Juste au moment où l’on pensait que la frénésie autour des robots humanoïdes allait s’accorder un arrêt au stand, Brett Adcock, le PDG de Figure AI, Inc., a décidé de remettre une pièce dans la machine. Sa dernière prouesse ? Apprendre à son robot à conduire. Dans un post sur X au ton volontairement décontracté, Adcock a partagé une vidéo d’un humanoïde Figure prenant les commandes, répondant ainsi à la question rhétorique qu’il pose lui-même : « Est-ce que vous mettriez un jour un humanoïde au volant pour conduire une voiture ? »

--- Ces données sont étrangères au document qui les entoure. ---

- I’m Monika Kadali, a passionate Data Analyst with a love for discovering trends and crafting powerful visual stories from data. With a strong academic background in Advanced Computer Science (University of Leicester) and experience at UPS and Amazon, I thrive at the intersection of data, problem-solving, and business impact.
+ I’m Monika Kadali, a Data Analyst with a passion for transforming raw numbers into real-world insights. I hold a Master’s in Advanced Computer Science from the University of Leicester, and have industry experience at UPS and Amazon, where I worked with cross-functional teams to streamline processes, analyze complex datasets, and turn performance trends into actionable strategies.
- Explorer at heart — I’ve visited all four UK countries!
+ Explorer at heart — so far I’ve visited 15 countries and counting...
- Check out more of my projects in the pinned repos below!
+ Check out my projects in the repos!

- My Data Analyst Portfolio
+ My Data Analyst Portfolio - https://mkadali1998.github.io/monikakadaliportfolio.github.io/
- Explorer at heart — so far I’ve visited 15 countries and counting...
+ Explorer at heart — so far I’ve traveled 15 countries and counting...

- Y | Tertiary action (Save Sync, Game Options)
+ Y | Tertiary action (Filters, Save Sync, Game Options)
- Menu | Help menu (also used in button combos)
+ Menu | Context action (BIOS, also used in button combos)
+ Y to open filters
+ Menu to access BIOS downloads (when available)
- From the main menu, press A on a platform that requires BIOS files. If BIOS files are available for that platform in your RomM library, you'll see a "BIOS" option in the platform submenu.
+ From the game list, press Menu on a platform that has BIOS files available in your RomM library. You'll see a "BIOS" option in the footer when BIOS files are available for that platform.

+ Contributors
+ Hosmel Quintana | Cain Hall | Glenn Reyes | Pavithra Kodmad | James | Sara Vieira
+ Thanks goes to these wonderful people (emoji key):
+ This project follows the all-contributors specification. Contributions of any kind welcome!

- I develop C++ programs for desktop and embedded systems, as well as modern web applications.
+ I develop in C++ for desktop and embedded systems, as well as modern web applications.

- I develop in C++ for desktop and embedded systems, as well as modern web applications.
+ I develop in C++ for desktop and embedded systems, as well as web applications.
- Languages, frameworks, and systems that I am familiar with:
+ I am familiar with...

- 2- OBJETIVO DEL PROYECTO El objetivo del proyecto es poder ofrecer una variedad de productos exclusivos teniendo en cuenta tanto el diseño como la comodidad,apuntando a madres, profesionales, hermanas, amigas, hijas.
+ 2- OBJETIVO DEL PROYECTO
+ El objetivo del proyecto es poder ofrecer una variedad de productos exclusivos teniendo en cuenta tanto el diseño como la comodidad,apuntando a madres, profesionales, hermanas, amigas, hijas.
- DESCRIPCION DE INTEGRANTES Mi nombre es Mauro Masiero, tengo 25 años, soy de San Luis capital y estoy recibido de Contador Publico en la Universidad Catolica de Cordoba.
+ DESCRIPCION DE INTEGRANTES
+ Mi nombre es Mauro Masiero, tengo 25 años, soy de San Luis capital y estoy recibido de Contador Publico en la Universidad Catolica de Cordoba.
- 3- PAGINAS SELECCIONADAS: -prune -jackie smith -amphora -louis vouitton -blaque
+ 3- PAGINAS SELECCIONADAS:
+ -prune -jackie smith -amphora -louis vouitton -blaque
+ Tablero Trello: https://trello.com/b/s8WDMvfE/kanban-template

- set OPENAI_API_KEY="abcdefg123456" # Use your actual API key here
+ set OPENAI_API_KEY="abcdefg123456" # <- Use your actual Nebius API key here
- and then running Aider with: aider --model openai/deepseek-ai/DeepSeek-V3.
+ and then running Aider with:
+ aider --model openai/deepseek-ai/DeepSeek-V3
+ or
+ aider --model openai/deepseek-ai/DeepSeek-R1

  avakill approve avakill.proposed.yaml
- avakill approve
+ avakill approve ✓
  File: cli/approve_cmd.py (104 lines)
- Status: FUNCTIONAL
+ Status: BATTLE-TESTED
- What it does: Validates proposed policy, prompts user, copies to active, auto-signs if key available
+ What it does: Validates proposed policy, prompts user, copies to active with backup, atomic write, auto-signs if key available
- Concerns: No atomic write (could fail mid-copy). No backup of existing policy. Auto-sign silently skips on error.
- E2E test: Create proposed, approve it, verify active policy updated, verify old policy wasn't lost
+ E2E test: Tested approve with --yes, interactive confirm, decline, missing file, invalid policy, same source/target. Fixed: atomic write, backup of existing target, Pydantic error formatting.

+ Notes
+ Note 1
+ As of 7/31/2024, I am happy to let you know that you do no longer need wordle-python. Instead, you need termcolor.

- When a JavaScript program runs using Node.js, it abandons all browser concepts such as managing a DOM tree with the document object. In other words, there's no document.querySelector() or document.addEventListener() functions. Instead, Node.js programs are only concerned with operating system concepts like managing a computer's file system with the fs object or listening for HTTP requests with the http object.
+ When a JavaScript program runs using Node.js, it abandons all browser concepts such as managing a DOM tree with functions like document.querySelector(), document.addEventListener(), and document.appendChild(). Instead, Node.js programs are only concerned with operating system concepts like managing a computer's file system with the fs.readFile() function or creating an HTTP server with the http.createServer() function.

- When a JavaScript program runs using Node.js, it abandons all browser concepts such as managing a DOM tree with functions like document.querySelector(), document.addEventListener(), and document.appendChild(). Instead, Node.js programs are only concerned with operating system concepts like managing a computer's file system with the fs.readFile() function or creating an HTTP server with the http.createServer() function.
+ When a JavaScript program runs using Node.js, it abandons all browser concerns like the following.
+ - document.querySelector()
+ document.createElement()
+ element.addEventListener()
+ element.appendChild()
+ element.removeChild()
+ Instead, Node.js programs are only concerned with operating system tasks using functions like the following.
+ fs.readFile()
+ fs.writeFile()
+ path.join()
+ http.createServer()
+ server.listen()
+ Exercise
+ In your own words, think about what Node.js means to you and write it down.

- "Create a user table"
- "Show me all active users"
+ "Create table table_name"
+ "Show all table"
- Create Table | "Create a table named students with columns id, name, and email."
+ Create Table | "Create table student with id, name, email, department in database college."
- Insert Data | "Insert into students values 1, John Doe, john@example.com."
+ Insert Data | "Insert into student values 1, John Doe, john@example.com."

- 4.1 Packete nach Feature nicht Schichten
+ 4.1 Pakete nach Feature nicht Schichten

La vidéo montre un robot Figure, probablement le modèle Figure 01, en train de circuler tranquillement sur ce qui semble être le parking de l’entreprise à bord d’un véhicule utilitaire électrique. Le robot gère les pédales d’accélération et de freinage, mais ne nous emballons pas trop vite : il manœuvre le volant à l’aide d’une boule de direction, loin de la dextérité fluide d’un pilote chevronné. On est moins dans Grand Theft Auto que dans Grand Theft Golfette. Pourtant, cette démonstration est une nouvelle ligne de poids au CV déjà bien rempli de la startup, qui compte notamment un partenariat stratégique avec BMW pour le travail en usine.

Pourquoi est-ce important ?

Même si apprendre à un robot à piloter une voiturette de golf améliorée peut sembler anecdotique à l’heure des véhicules autonomes ultra-sophistiqués, cette démonstration est un symbole fort des progrès de la robotique généraliste (general-purpose robotics). L’objectif ici n’est pas de réinventer la roue ou de construire une meilleure voiture, mais de concevoir un robot capable de manipuler les outils et les machines dans un monde pensé par et pour l’humain — et un véhicule n’est, au fond, qu’un outil mobile très complexe. Cette capacité à interagir avec nos infrastructures, de la machine à café au volant d’une voiture, est le Graal des humanoïdes. Figure envoie un signal clair : ses modèles d’IA deviennent de plus en plus aptes à gérer les tâches dynamiques et non structurées qui définissent le monde réel, se rapprochant un peu plus du déploiement massif à l’échelle du « milliard d’unités » que Brett Adcock appelle de ses vœux.